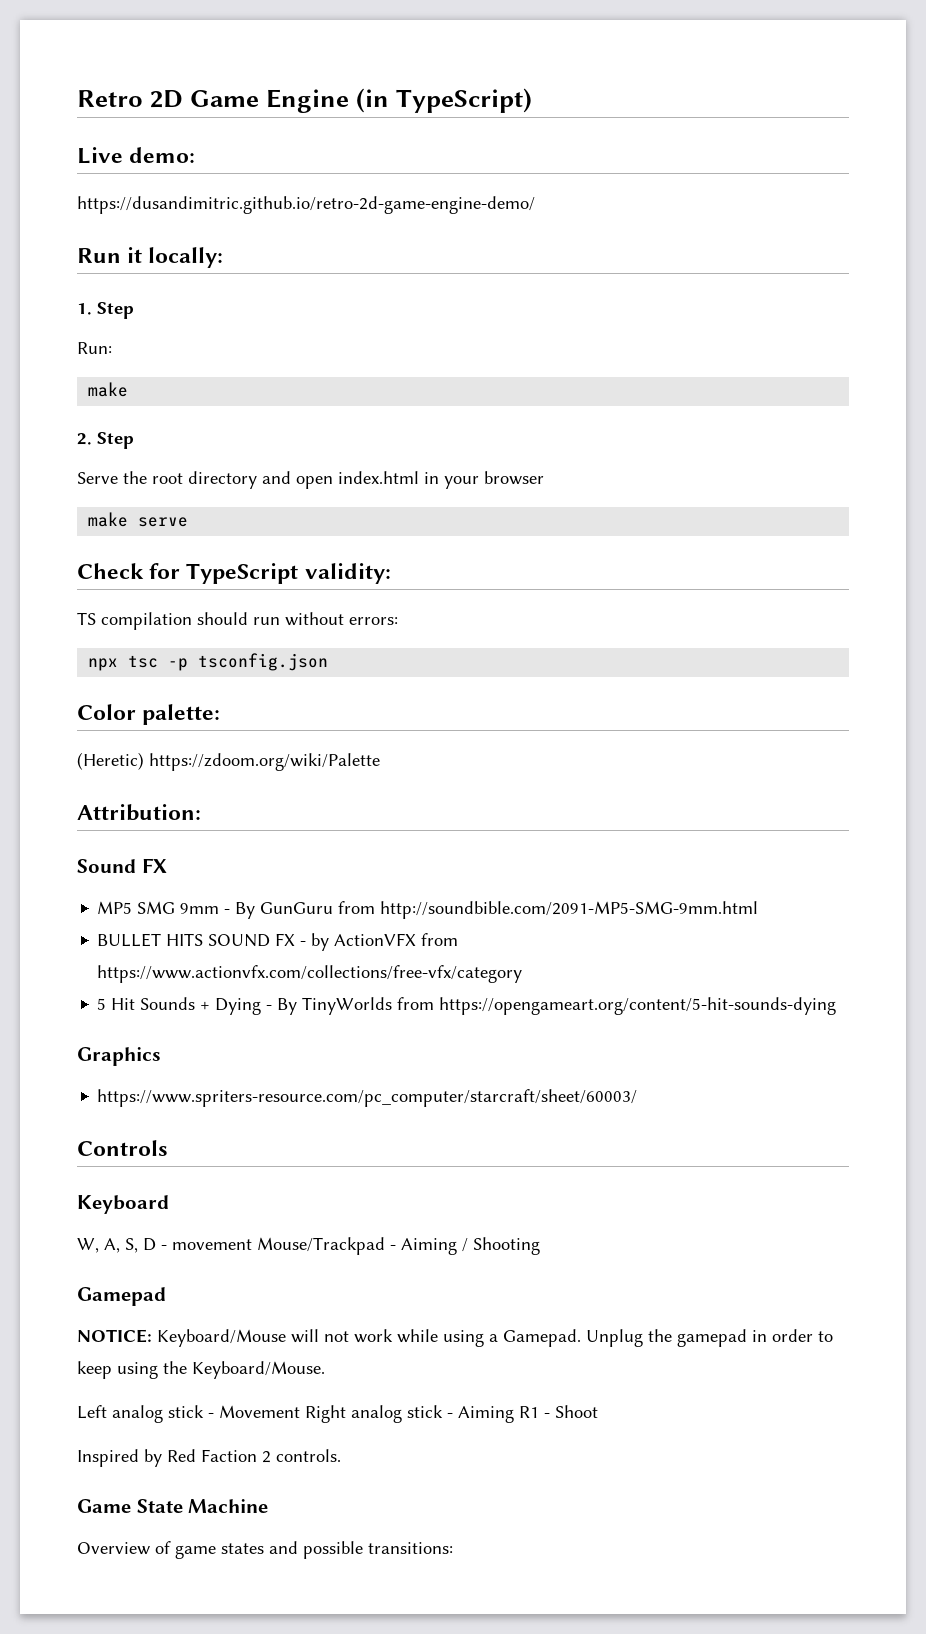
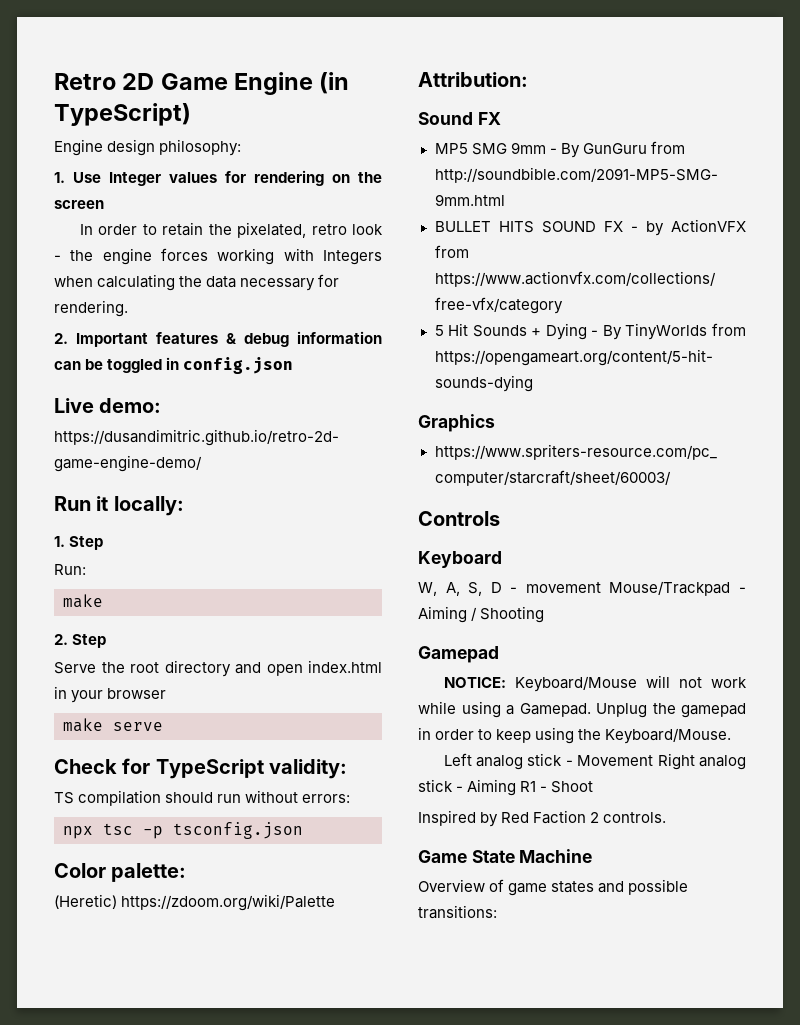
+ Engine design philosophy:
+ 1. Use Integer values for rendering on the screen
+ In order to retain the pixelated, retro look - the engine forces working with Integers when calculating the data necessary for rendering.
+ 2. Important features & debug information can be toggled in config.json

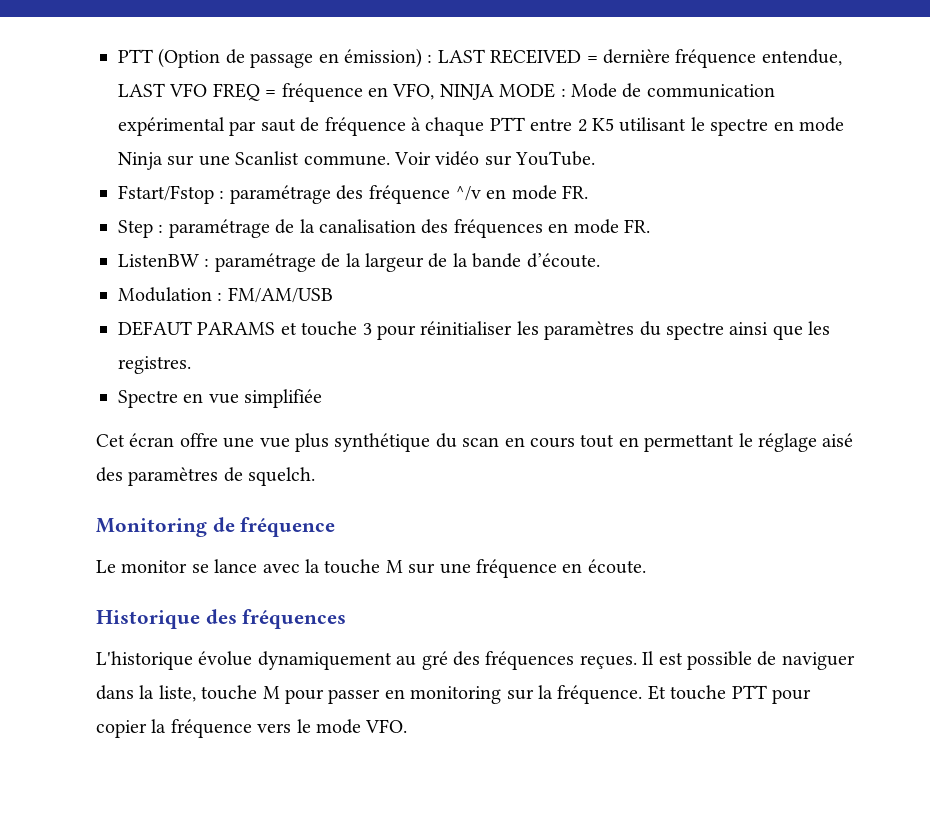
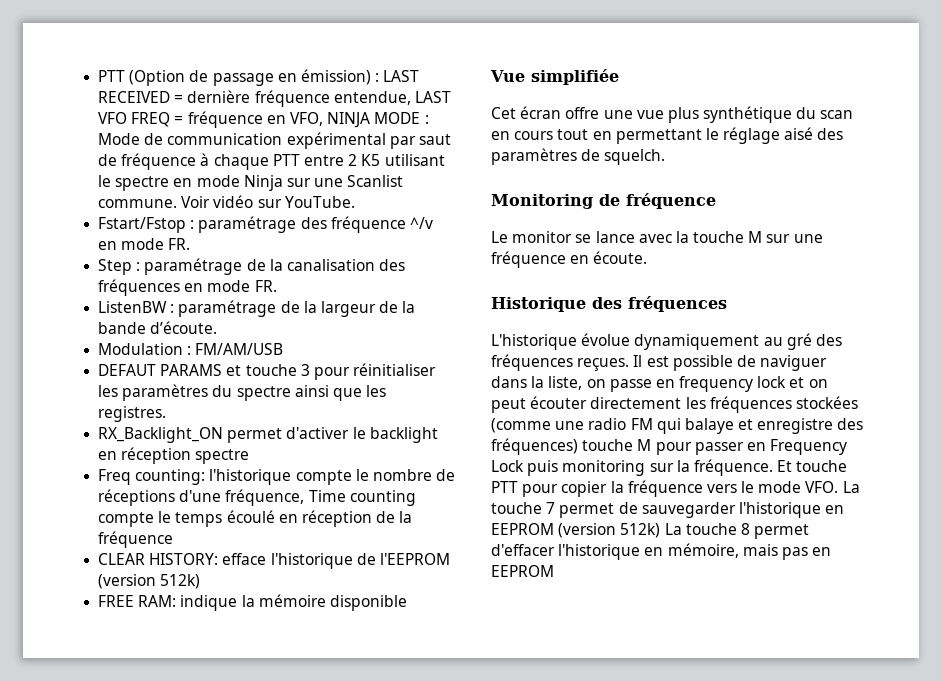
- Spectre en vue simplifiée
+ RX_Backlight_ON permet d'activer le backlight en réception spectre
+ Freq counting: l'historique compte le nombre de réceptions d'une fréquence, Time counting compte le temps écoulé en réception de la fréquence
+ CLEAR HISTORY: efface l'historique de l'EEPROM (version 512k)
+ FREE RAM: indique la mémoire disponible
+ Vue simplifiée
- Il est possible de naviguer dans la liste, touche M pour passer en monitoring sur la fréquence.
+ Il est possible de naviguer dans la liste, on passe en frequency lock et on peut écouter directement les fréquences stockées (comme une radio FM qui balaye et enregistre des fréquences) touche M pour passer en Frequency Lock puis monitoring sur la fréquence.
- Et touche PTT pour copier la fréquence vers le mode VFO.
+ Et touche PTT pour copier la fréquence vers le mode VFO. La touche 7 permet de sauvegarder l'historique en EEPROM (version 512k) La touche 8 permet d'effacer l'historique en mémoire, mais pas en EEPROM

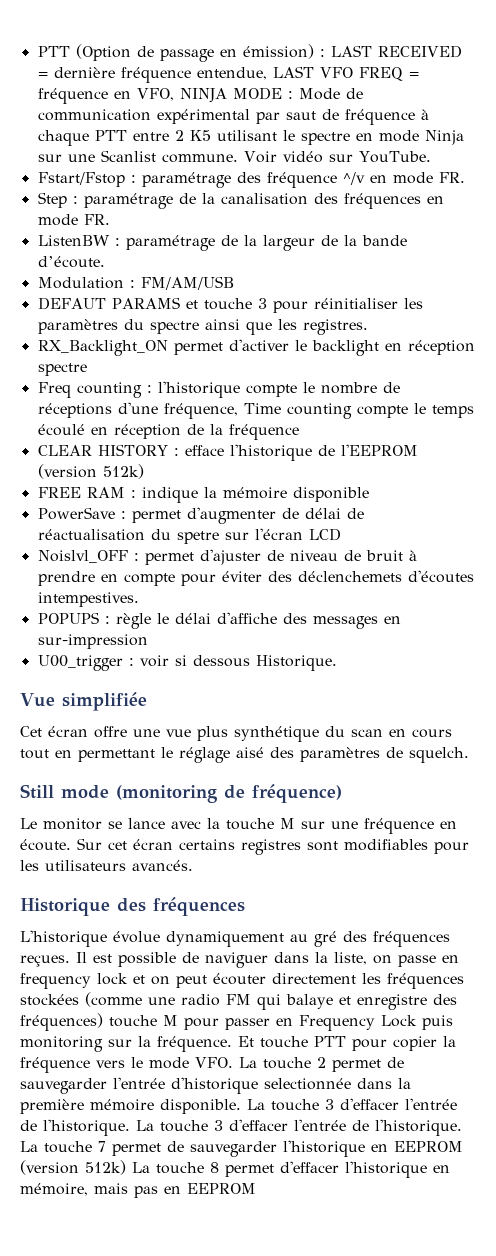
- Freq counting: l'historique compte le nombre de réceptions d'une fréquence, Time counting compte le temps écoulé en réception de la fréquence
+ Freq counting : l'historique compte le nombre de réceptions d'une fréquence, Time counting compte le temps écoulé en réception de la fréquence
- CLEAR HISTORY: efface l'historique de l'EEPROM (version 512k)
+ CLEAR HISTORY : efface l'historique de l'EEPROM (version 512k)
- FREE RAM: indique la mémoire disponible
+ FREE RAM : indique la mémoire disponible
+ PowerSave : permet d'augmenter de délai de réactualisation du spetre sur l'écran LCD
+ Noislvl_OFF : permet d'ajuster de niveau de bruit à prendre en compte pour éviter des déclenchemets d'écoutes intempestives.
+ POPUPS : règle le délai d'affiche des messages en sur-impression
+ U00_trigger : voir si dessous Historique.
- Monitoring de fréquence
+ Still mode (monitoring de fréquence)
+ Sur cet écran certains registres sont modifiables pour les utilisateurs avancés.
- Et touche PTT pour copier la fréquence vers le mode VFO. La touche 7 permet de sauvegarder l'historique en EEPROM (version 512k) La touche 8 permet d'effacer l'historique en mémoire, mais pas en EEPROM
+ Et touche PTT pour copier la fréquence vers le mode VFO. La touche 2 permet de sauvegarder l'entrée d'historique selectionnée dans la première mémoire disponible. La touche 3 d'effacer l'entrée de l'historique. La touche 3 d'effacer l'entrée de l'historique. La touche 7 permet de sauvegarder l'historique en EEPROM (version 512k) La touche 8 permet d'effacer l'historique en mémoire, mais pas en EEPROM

....

» Exercise brief
Set out the material once more, exact in every line, with no images.

» Output below
+ Engine design philosophy:
+ 1. Use Integer values for rendering on the screen
+ In order to retain the pixelated, retro look - the engine forces working with Integers when calculating the data necessary for rendering.
+ 2. Important features & debug information can be toggled in config.json

- Spectre en vue simplifiée
+ RX_Backlight_ON permet d'activer le backlight en réception spectre
+ Freq counting: l'historique compte le nombre de réceptions d'une fréquence, Time counting compte le temps écoulé en réception de la fréquence
+ CLEAR HISTORY: efface l'historique de l'EEPROM (version 512k)
+ FREE RAM: indique la mémoire disponible
+ Vue simplifiée
- Il est possible de naviguer dans la liste, touche M pour passer en monitoring sur la fréquence.
+ Il est possible de naviguer dans la liste, on passe en frequency lock et on peut écouter directement les fréquences stockées (comme une radio FM qui balaye et enregistre des fréquences) touche M pour passer en Frequency Lock puis monitoring sur la fréquence.
- Et touche PTT pour copier la fréquence vers le mode VFO.
+ Et touche PTT pour copier la fréquence vers le mode VFO. La touche 7 permet de sauvegarder l'historique en EEPROM (version 512k) La touche 8 permet d'effacer l'historique en mémoire, mais pas en EEPROM

- Freq counting: l'historique compte le nombre de réceptions d'une fréquence, Time counting compte le temps écoulé en réception de la fréquence
+ Freq counting : l'historique compte le nombre de réceptions d'une fréquence, Time counting compte le temps écoulé en réception de la fréquence
- CLEAR HISTORY: efface l'historique de l'EEPROM (version 512k)
+ CLEAR HISTORY : efface l'historique de l'EEPROM (version 512k)
- FREE RAM: indique la mémoire disponible
+ FREE RAM : indique la mémoire disponible
+ PowerSave : permet d'augmenter de délai de réactualisation du spetre sur l'écran LCD
+ Noislvl_OFF : permet d'ajuster de niveau de bruit à prendre en compte pour éviter des déclenchemets d'écoutes intempestives.
+ POPUPS : règle le délai d'affiche des messages en sur-impression
+ U00_trigger : voir si dessous Historique.
- Monitoring de fréquence
+ Still mode (monitoring de fréquence)
+ Sur cet écran certains registres sont modifiables pour les utilisateurs avancés.
- Et touche PTT pour copier la fréquence vers le mode VFO. La touche 7 permet de sauvegarder l'historique en EEPROM (version 512k) La touche 8 permet d'effacer l'historique en mémoire, mais pas en EEPROM
+ Et touche PTT pour copier la fréquence vers le mode VFO. La touche 2 permet de sauvegarder l'entrée d'historique selectionnée dans la première mémoire disponible. La touche 3 d'effacer l'entrée de l'historique. La touche 3 d'effacer l'entrée de l'historique. La touche 7 permet de sauvegarder l'historique en EEPROM (version 512k) La touche 8 permet d'effacer l'historique en mémoire, mais pas en EEPROM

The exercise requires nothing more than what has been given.